Kemal Kılıçdaroğlu, "Yapılan anketlerde AK Parti
yüzde 55 bandında görünüyor. Siz oy oranınızı nasıl
görüyorsunuz" sorusuna, "Ben de yüzde 23'ün
altında oy alırsam istifa ederim" diyor.
Muharrem İnce ise mini muhalefet yolunda hızla ilerlediklerini
görmezden gelip "İnce İnce Yasemince" tripleri
atıyor.

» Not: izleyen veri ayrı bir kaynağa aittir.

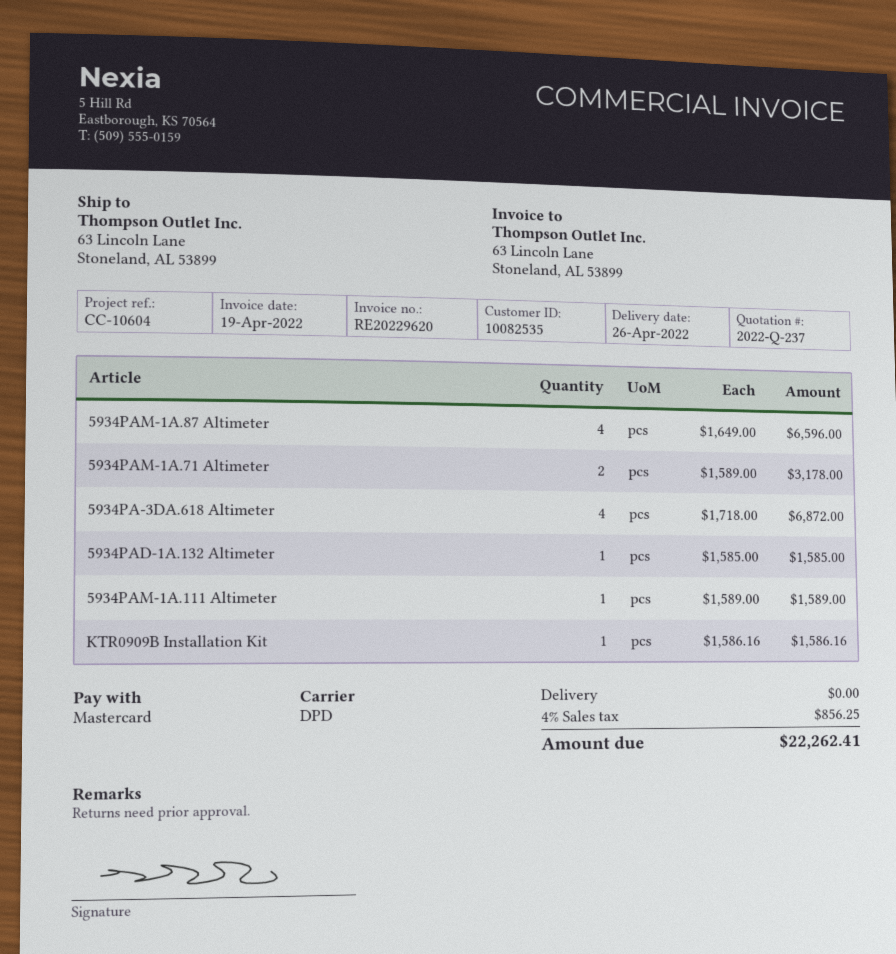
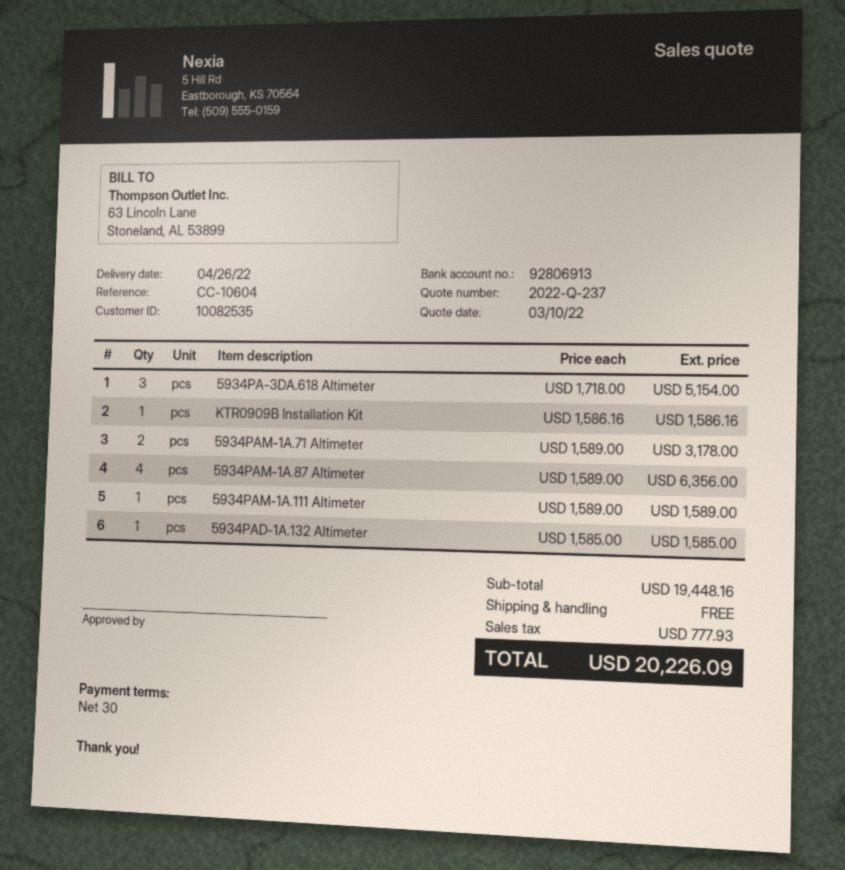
5934PAM-1A.87 Altimeter: 4 x 1649.00 = 6596.00 -> 4 x 1589.00 = 6356.00
5934PA-3DA.618 Altimeter: 4 x 1718.00 = 6872.00 -> 3 x 1718.00 = 5154.00
tax: 856.25 -> 777.93
total: 22262.41 -> 20226.09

Hala ve hala, "Ben Erdoğan'a nasıl diktatör
diyebilirim" diye kendini heder ediyor.
Sisi neyse Erdoğan oymuş!
Gezi nasılsa, Adeviyye'de öyleymiş!
İlkokul okuyan Ali bile parasının 5 bölü 2'si ile tanesi 5 liradan
4 tane armut, ve 5 bölü 1'i ile 6 tane elma almayı
becerebiliyorken...
CHP'nin en akıllısı sandığımız Muharrem İnce, Türkiye'nin tamamının
Mısır için kan ağladığını göremiyor, göremediği için de elma ile
armutu aynı kefede sayıyorsa...
Erdoğan ve Mursi'ye diktatör derken, 100 bin insanını öldüren Beşar
Esad'a tanrı gibi tapıyor, büyük lider muamelesi yapıyorsa...
Fazla söze gerek yok!
"He benim canım, he Muho ağam" deyip susalım
en iyisi...
Netice itibari ile...
İki dava arasındaki farkı bilmeyenin, iki müdahale arasındaki farkı
anlamasını beklemek ahmaklık olur!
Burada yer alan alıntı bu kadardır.